Revision tracking records:
--

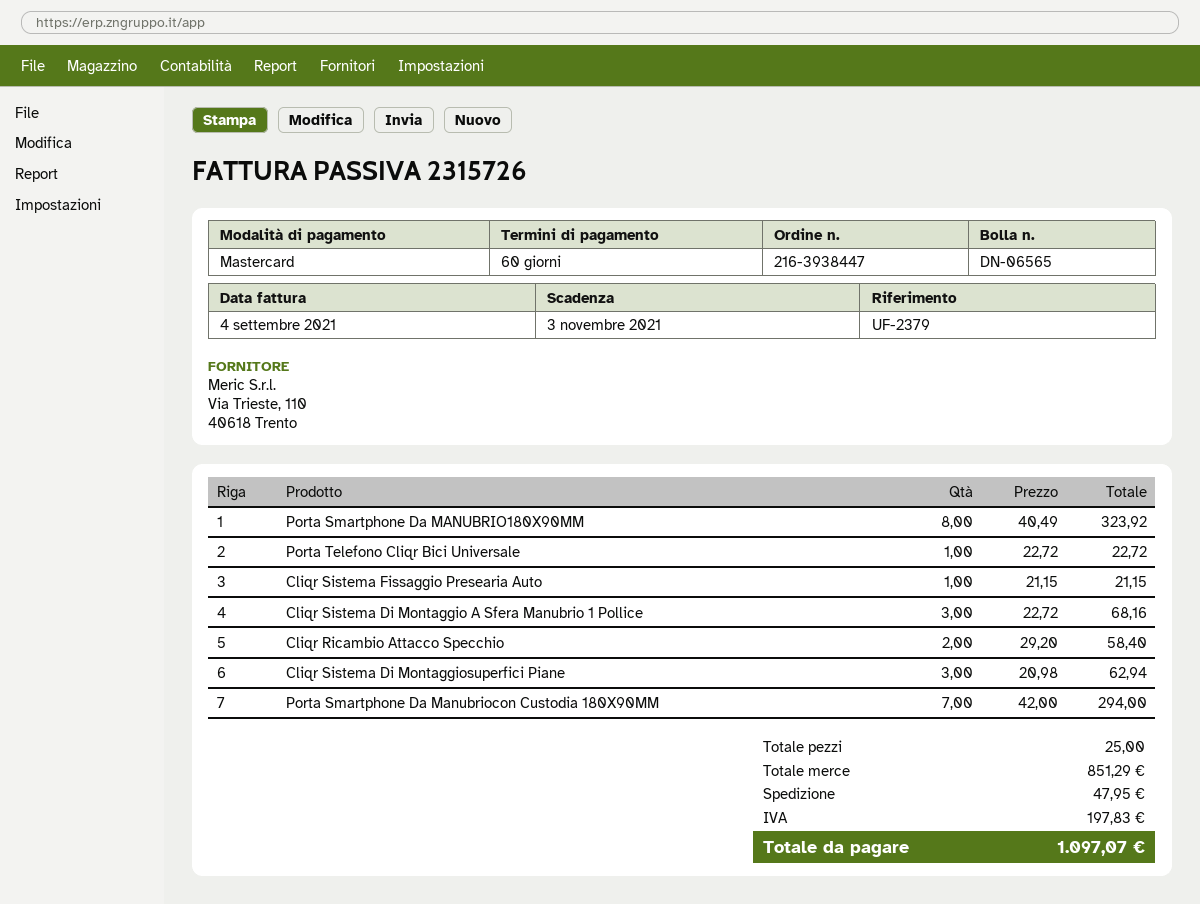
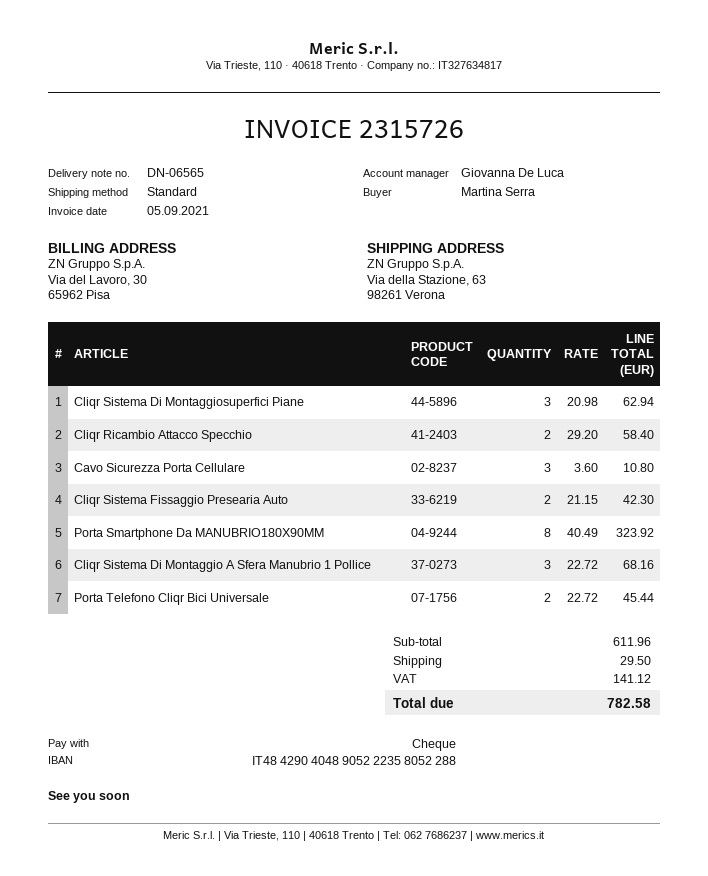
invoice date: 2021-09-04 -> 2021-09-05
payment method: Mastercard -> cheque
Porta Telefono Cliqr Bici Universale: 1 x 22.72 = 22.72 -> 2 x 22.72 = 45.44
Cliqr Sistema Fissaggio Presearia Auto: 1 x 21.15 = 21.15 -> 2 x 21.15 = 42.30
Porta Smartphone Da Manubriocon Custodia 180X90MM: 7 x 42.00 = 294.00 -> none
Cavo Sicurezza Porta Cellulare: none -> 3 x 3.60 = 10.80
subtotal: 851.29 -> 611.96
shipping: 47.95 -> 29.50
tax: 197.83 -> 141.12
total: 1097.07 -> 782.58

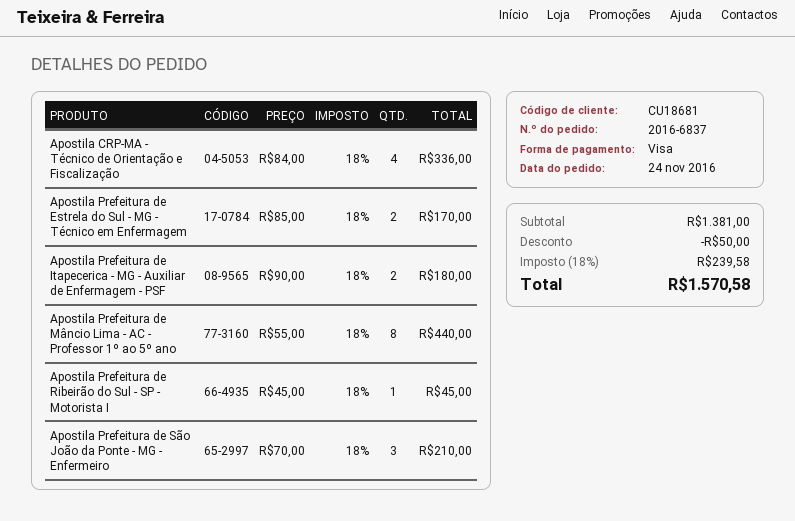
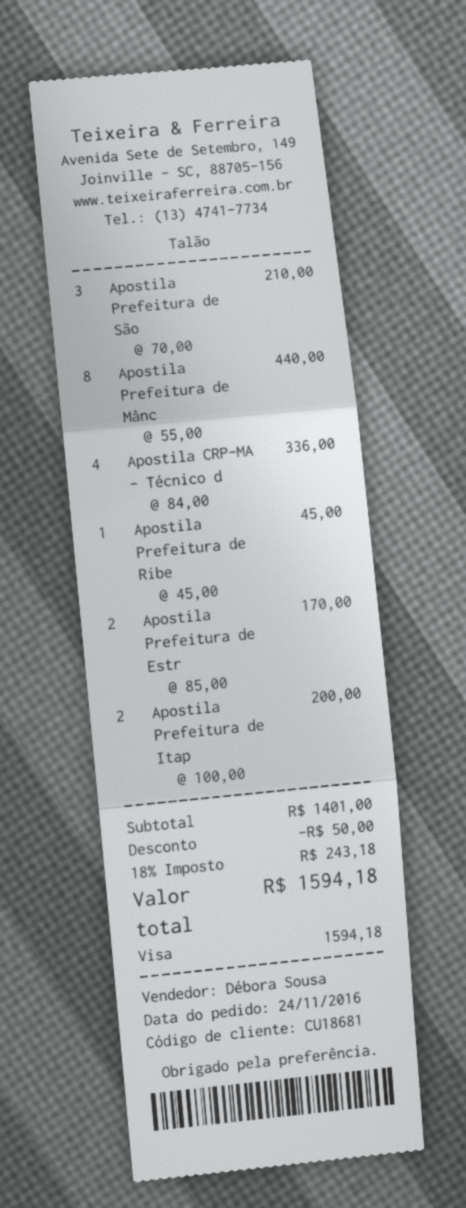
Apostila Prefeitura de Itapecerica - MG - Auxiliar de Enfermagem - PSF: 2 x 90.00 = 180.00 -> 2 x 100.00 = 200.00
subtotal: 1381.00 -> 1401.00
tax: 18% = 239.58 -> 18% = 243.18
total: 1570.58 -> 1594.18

--

All records above should be duplicated exactly, with the pictures omitted.

invoice date: 2021-09-04 -> 2021-09-05
payment method: Mastercard -> cheque
Porta Telefono Cliqr Bici Universale: 1 x 22.72 = 22.72 -> 2 x 22.72 = 45.44
Cliqr Sistema Fissaggio Presearia Auto: 1 x 21.15 = 21.15 -> 2 x 21.15 = 42.30
Porta Smartphone Da Manubriocon Custodia 180X90MM: 7 x 42.00 = 294.00 -> none
Cavo Sicurezza Porta Cellulare: none -> 3 x 3.60 = 10.80
subtotal: 851.29 -> 611.96
shipping: 47.95 -> 29.50
tax: 197.83 -> 141.12
total: 1097.07 -> 782.58

Apostila Prefeitura de Itapecerica - MG - Auxiliar de Enfermagem - PSF: 2 x 90.00 = 180.00 -> 2 x 100.00 = 200.00
subtotal: 1381.00 -> 1401.00
tax: 18% = 239.58 -> 18% = 243.18
total: 1570.58 -> 1594.18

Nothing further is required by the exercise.